Please reply with one number only: how many lines in the entries below contain the string "CCHS".

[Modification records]

----------

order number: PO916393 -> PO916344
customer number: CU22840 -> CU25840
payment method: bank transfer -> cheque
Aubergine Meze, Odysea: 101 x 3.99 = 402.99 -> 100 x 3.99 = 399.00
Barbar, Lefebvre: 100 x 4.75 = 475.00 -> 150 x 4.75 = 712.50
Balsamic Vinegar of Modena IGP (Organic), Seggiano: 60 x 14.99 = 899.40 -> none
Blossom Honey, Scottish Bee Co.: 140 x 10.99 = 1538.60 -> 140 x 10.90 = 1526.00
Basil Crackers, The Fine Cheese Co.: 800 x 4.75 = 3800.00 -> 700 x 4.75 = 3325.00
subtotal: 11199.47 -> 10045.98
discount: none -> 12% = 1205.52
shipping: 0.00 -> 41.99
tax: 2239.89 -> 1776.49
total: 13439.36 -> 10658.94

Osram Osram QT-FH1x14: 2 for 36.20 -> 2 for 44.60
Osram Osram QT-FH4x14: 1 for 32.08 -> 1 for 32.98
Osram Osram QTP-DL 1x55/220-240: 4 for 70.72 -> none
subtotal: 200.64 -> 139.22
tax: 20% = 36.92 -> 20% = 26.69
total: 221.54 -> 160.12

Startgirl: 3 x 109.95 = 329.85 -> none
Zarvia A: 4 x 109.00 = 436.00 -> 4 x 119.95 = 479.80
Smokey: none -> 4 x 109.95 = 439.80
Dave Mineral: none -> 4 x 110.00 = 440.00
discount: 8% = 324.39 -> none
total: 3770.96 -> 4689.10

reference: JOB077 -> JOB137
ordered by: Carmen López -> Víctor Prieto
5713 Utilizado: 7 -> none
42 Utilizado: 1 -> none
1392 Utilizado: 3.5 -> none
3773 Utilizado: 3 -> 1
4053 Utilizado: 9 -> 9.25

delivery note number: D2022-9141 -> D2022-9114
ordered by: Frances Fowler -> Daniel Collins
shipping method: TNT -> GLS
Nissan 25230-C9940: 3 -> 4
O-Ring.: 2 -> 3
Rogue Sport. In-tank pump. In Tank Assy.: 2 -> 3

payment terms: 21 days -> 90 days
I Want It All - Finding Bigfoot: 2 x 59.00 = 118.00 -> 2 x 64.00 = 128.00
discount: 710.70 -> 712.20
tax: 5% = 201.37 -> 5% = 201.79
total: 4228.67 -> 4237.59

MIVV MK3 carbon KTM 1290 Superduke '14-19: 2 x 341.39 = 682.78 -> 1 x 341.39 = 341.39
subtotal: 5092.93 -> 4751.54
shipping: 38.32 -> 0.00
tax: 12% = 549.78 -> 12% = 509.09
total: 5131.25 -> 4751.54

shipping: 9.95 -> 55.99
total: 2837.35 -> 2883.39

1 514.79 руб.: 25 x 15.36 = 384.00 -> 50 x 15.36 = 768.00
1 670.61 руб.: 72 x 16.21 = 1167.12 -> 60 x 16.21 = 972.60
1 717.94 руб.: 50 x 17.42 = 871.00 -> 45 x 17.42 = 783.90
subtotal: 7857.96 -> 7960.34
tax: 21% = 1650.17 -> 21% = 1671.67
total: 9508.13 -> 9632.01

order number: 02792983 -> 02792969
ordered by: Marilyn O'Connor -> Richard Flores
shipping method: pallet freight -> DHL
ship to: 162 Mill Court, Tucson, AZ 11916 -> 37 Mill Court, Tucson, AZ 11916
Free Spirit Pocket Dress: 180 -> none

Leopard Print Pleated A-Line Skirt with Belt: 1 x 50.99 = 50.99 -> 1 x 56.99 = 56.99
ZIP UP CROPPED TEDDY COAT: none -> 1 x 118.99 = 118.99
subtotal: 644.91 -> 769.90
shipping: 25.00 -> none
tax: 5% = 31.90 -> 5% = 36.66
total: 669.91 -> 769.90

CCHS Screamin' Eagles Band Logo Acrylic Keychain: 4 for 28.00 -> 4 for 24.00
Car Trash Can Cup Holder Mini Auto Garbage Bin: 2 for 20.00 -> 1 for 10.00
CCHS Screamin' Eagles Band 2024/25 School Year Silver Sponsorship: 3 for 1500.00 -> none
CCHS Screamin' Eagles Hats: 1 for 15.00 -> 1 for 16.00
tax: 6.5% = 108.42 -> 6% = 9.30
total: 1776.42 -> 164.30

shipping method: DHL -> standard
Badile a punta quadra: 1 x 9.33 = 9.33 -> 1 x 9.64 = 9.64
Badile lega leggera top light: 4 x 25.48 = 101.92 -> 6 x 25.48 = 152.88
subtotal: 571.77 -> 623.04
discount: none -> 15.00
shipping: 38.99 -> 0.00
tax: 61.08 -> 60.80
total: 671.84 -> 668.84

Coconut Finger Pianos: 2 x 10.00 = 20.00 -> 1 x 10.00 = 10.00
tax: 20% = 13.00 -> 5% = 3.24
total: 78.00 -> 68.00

----------

• [Exercise result]
3